The difference may seem subtle, but it is in fact crucial. Approach 1 will yield a woeful underestimate of the true error rate, because the 10% of features that differ most between cases and controls were identified using all of the samples, including those in the test set, rather than simply the training samples. In effect, if Approach 1 for cross-validation is taken, then perfect error rates can potentially be obtained even on datasets in which the “case” and “control” labels were assigned randomly! On the other hand, in Approach 2, feature selection is performed using the training set within each cross-validation fold, and so the resulting cross-validation error rate is valid. Unfortunately, the difference between Approaches 1 and 2 is often overlooked, and the literature is rife with papers in which extraordinarily low, but grossly inaccurate, cross-validation error rates are reported because some variant of Approach 1 has been performed. The key principle is that in computing cross-validation error rates, within each cross-validation fold only training observations can be used in any aspect of feature selection or model development. Deviations from this principle, even if seemingly innocuous, may result in dramatic underestimates of error.
At the end of the feature selection and model building process, the molecular signature must be locked down – i.e. the precise computational procedure used to convert a new omics sample into a prediction of the clinical phenotype must be completely specified. Only then can the molecular signature be fairly evaluated on independent datasets, as described next.

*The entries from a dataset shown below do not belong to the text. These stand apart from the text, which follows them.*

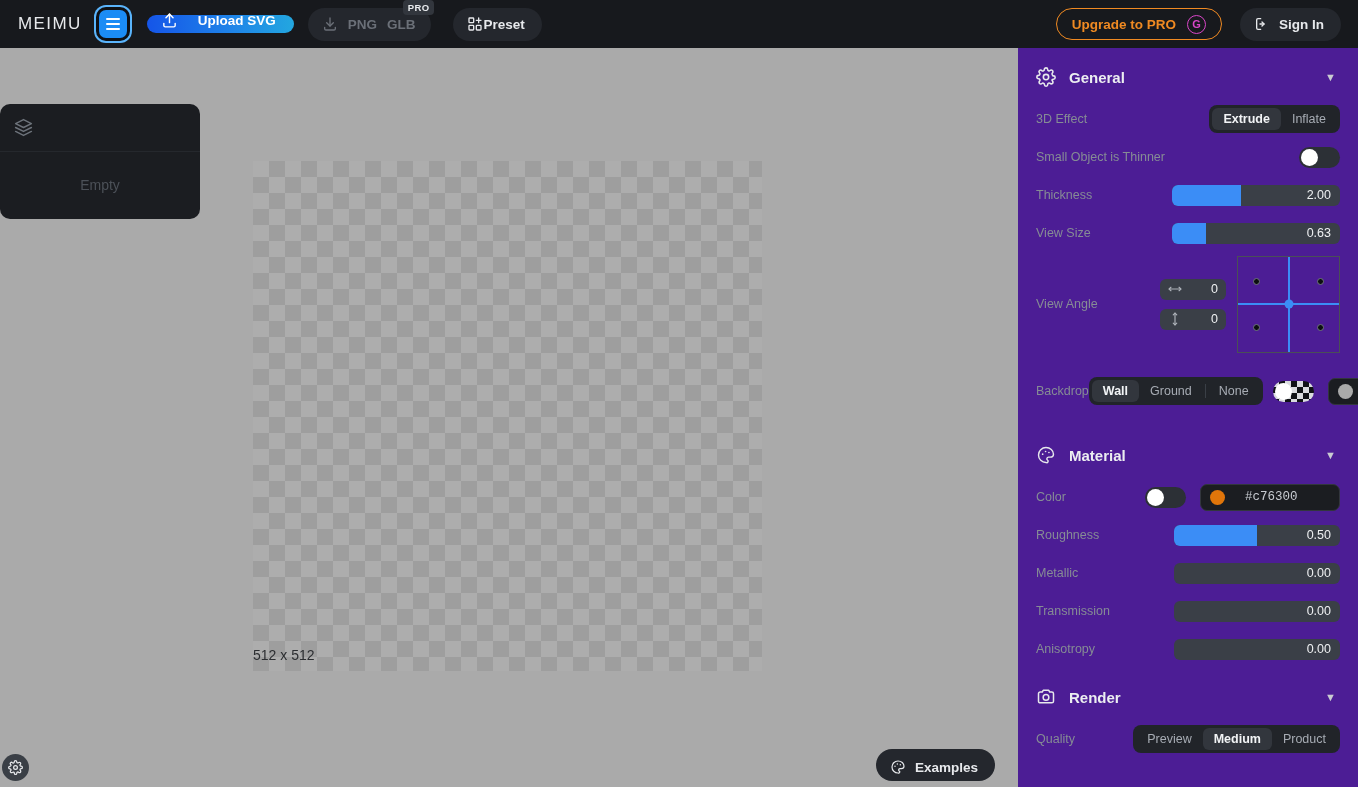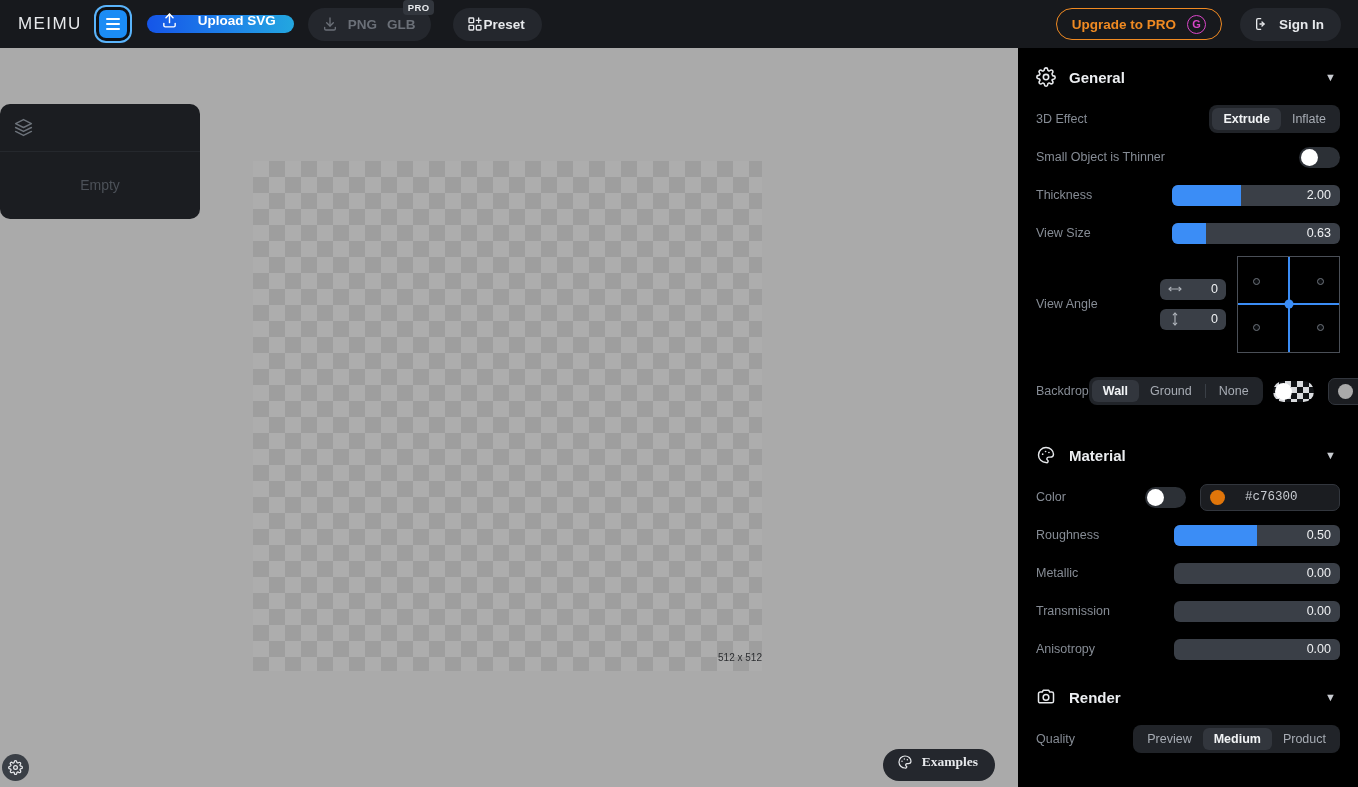--- a/index.html
+++ b/index.html
@@ -96,21 +96,21 @@
     width: 509px; height: 510px;
     background-image:
       linear-gradient(45deg, #9e9e9e 25%, transparent 25%, transparent 75%, #9e9e9e 75%),
       linear-gradient(45deg, #9e9e9e 25%, transparent 25%, transparent 75%, #9e9e9e 75%);
     background-size: 32px 32px;
     background-position: 0 0, 16px 16px;
     background-color: #adadad;
   }
   .artboard-size {
     position: absolute; left: 0; right: 0; bottom: 8px;
-    text-align: right; color: #2c2e31; font-size: 10px;
+    text-align: left; color: #2c2e31; font-size: 14px;
   }
 
   
   .layers-panel {
     position: absolute; left: 0; top: 56px;
     width: 200px; height: 115px;
     background: #1b1d21; border-radius: 10px;
     z-index: 10; overflow: hidden;
   }
   .layers-head {
@@ -126,30 +126,30 @@
     position: absolute; left: 2px; bottom: 6px;
     width: 27px; height: 27px; border-radius: 50%;
     background: #3a3f46;
     display: flex; align-items: center; justify-content: center;
     cursor: pointer; z-index: 12;
   }
 
   .examples-btn {
     position: absolute; right: 23px; bottom: 6px;
     height: 32px; border-radius: 17px; background: #24272d;
-    display: flex; align-items: center; gap: 9px;
-    padding: 0 17px 6px 14px; cursor: pointer; z-index: 12; font-family: Liberation Serif, serif;
+    display: flex; align-items: flex-end; gap: 9px;
+    padding: 0 17px 6px 14px; cursor: pointer; z-index: 12;
   }
   .examples-btn .lbl { color: #e7e9ec; font-size: 13.5px; font-weight: bold; }
 
   
   .panel {
     position: absolute; top: 48px; right: 0;
     width: 340px; height: 739px;
-    background: #000000;
+    background: #4c1d95;
     overflow: hidden;
     padding: 0 18px;
   }
   .sec-head {
     display: flex; align-items: center; gap: 13px;
     height: 46px; margin-top: 6px;
   }
   .sec-title { color: #eceef1; font-size: 15px; font-weight: bold; flex: 1; }
   .chevron { color: #c9ccd1; font-size: 11px; margin-right: 4px; cursor: pointer; }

2.4 Stage 4: Evaluation on independent datasets
Once a promising molecular signature has been identified, its performance needs to be evaluated on completely independent patient samples. Unlike cross-validation, wherein the test set is drawn from the same population as that of the training set, an independent sample is one that is completely separate from the set of samples used for feature selection and model building. In particular, this means that the test set is not simply a random split from a large dataset (even if sequestered and not used in any training sets). If a molecular signature performs well on a truly independent set of samples, then this provides evidence that it will likely generalize to future patient samples. However, the amount of evidence for a molecular signature's performance based on independent data depends critically upon specific characteristics of the independent dataset.
Lower level of evidence. Good performance on an independent dataset collected at the same institution using carefully controlled protocols. This provides evidence that the molecular signature works well in this particular setting, with these protocols, with the patient profile at this institution, etc. However, it may not hold up elsewhere. At the very least, its ability to work in other settings has not been demonstrated.
Higher level of evidence. Good performance on multiple independent datasets collected at multiple institutions. Success in this setting is the best evidence that a molecular signature will perform well on future patient samples. This indicates that the signature is robust to the kinds of things that might change between locations: namely, aspects of the biology of the populations that tend to go to particular hospital, sample preparation and measurement techniques used, and so forth.
Evaluation of a molecular signature on fully independent patient samples is the gold standard for assessing its performance. Unfortunately, it often is the case that molecular signatures that seem promising in the feature selection and model building stage (i.e. that have very low cross-validation error rates) exhibit poor performance on independent data.